REQUIRED WORK: Please reproduce the data in its entirety, word for word.

*** RECORDS TO PROCESS Section Begins ***

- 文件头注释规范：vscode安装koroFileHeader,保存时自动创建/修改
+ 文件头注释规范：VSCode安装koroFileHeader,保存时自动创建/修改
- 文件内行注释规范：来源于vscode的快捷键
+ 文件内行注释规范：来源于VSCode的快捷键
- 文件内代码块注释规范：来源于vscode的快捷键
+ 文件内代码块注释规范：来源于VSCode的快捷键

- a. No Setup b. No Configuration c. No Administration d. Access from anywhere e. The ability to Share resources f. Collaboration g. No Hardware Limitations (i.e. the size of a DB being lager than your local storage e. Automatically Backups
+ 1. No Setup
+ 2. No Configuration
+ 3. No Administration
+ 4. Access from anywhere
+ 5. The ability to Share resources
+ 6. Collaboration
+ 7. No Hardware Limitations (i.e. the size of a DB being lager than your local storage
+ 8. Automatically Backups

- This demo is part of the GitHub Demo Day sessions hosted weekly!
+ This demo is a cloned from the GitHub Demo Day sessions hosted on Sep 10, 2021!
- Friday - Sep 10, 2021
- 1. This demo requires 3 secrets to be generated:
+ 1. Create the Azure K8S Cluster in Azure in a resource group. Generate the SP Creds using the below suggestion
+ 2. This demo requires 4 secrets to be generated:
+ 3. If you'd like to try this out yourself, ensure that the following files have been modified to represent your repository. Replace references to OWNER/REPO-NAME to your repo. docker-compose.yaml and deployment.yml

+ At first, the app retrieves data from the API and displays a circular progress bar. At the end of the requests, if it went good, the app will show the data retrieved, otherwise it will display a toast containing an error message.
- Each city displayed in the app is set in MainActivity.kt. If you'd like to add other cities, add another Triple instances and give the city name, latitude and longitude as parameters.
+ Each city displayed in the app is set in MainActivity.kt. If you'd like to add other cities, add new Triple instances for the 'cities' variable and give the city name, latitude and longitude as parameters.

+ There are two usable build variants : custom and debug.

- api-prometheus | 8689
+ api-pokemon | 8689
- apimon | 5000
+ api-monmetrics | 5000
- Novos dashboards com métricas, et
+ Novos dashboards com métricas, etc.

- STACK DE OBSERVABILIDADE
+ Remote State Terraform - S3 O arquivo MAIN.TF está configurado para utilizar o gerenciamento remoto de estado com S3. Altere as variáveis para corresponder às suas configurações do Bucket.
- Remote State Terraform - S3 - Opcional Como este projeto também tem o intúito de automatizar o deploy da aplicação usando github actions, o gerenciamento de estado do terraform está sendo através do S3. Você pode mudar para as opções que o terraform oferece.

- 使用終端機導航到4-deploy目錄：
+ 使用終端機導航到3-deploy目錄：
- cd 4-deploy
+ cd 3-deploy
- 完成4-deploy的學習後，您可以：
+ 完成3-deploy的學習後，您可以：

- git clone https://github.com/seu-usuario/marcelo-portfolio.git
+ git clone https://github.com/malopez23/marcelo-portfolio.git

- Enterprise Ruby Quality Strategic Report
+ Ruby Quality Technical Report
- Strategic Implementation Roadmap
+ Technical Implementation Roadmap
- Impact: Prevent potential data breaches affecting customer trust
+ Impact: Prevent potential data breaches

*** RECORDS TO PROCESS Section Ends ***

REPLY:
- 文件头注释规范：vscode安装koroFileHeader,保存时自动创建/修改
+ 文件头注释规范：VSCode安装koroFileHeader,保存时自动创建/修改
- 文件内行注释规范：来源于vscode的快捷键
+ 文件内行注释规范：来源于VSCode的快捷键
- 文件内代码块注释规范：来源于vscode的快捷键
+ 文件内代码块注释规范：来源于VSCode的快捷键

- a. No Setup b. No Configuration c. No Administration d. Access from anywhere e. The ability to Share resources f. Collaboration g. No Hardware Limitations (i.e. the size of a DB being lager than your local storage e. Automatically Backups
+ 1. No Setup
+ 2. No Configuration
+ 3. No Administration
+ 4. Access from anywhere
+ 5. The ability to Share resources
+ 6. Collaboration
+ 7. No Hardware Limitations (i.e. the size of a DB being lager than your local storage
+ 8. Automatically Backups

- This demo is part of the GitHub Demo Day sessions hosted weekly!
+ This demo is a cloned from the GitHub Demo Day sessions hosted on Sep 10, 2021!
- Friday - Sep 10, 2021
- 1. This demo requires 3 secrets to be generated:
+ 1. Create the Azure K8S Cluster in Azure in a resource group. Generate the SP Creds using the below suggestion
+ 2. This demo requires 4 secrets to be generated:
+ 3. If you'd like to try this out yourself, ensure that the following files have been modified to represent your repository. Replace references to OWNER/REPO-NAME to your repo. docker-compose.yaml and deployment.yml

+ At first, the app retrieves data from the API and displays a circular progress bar. At the end of the requests, if it went good, the app will show the data retrieved, otherwise it will display a toast containing an error message.
- Each city displayed in the app is set in MainActivity.kt. If you'd like to add other cities, add another Triple instances and give the city name, latitude and longitude as parameters.
+ Each city displayed in the app is set in MainActivity.kt. If you'd like to add other cities, add new Triple instances for the 'cities' variable and give the city name, latitude and longitude as parameters.

+ There are two usable build variants : custom and debug.

- api-prometheus | 8689
+ api-pokemon | 8689
- apimon | 5000
+ api-monmetrics | 5000
- Novos dashboards com métricas, et
+ Novos dashboards com métricas, etc.

- STACK DE OBSERVABILIDADE
+ Remote State Terraform - S3 O arquivo MAIN.TF está configurado para utilizar o gerenciamento remoto de estado com S3. Altere as variáveis para corresponder às suas configurações do Bucket.
- Remote State Terraform - S3 - Opcional Como este projeto também tem o intúito de automatizar o deploy da aplicação usando github actions, o gerenciamento de estado do terraform está sendo através do S3. Você pode mudar para as opções que o terraform oferece.

- 使用終端機導航到4-deploy目錄：
+ 使用終端機導航到3-deploy目錄：
- cd 4-deploy
+ cd 3-deploy
- 完成4-deploy的學習後，您可以：
+ 完成3-deploy的學習後，您可以：

- git clone https://github.com/seu-usuario/marcelo-portfolio.git
+ git clone https://github.com/malopez23/marcelo-portfolio.git

- Enterprise Ruby Quality Strategic Report
+ Ruby Quality Technical Report
- Strategic Implementation Roadmap
+ Technical Implementation Roadmap
- Impact: Prevent potential data breaches affecting customer trust
+ Impact: Prevent potential data breaches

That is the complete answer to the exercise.